__SUPPLIED MATERIAL__.
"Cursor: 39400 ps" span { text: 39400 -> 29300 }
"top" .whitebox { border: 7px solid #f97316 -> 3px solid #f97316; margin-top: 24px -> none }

==

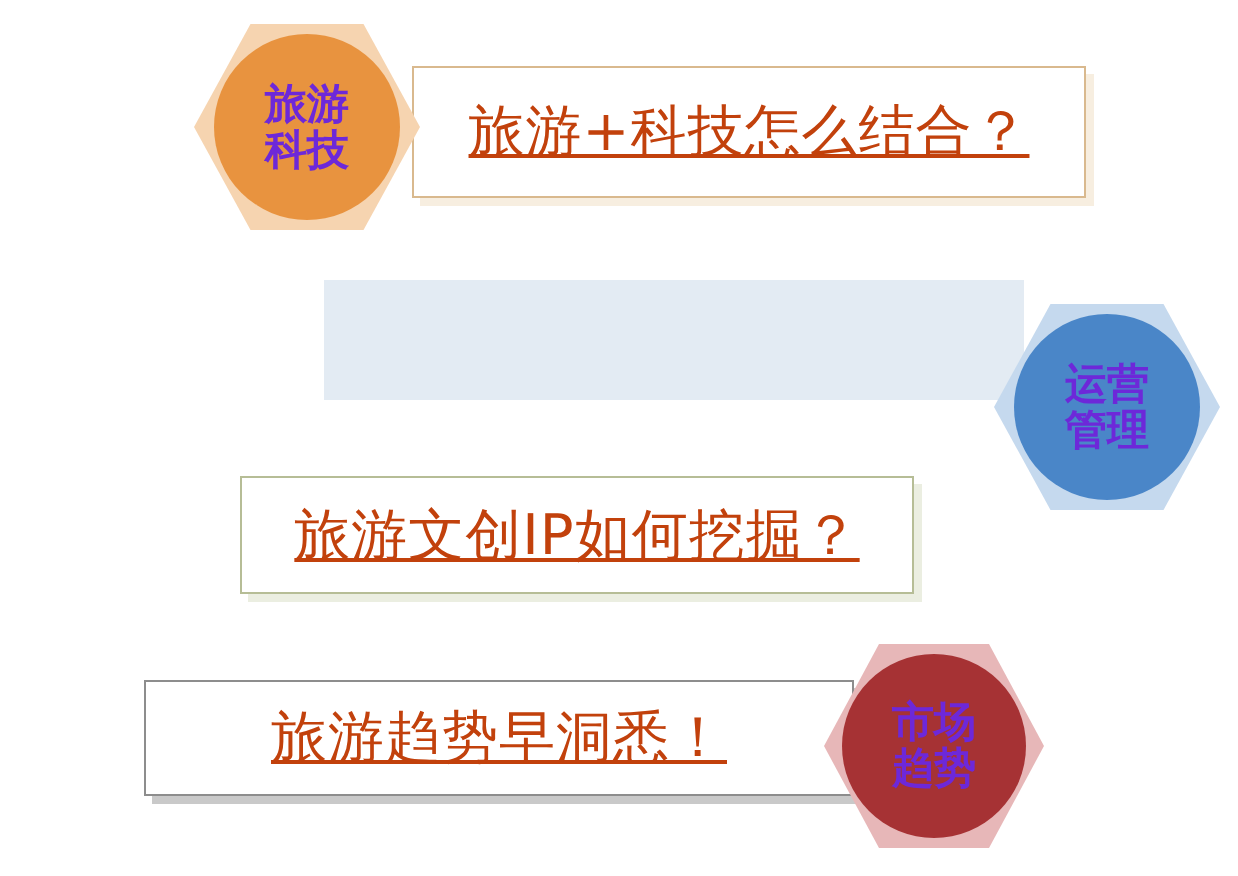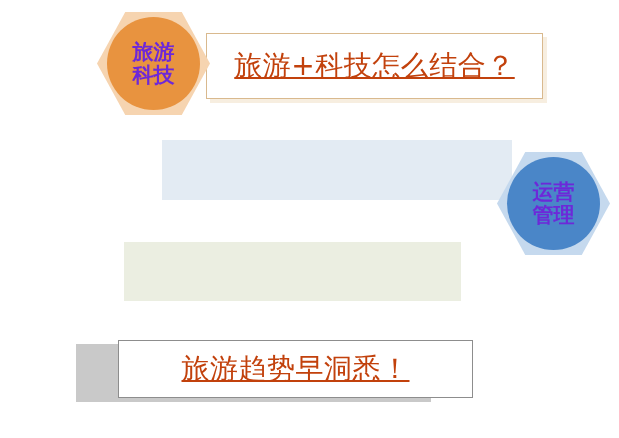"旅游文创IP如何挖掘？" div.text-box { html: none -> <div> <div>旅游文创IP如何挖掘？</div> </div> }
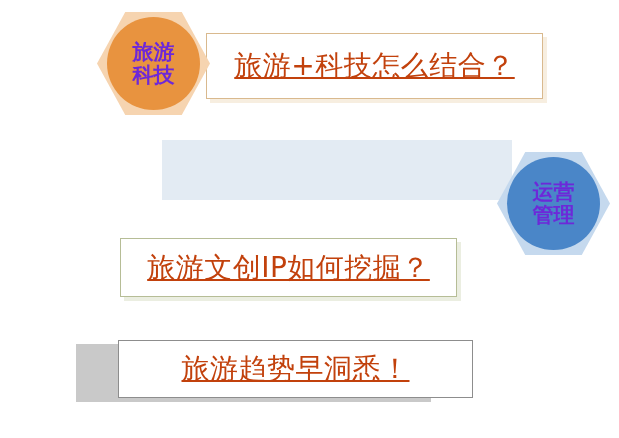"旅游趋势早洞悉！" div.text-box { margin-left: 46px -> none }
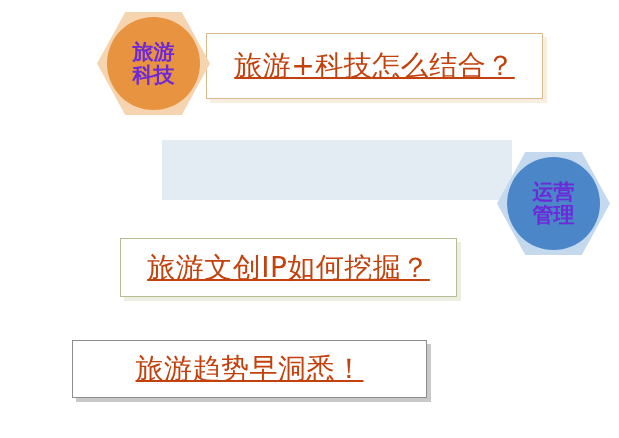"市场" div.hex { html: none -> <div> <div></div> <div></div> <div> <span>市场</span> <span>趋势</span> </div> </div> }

__HOW TO COMPLETE THIS TASK__.
In the listing above, locate the line containing "text: 39400 ->" and the line containing "border: 7px solid", then transcribe both and every line between them verbatim.

__TASK RESULT__.
"Cursor: 39400 ps" span { text: 39400 -> 29300 }
"top" .whitebox { border: 7px solid #f97316 -> 3px solid #f97316; margin-top: 24px -> none }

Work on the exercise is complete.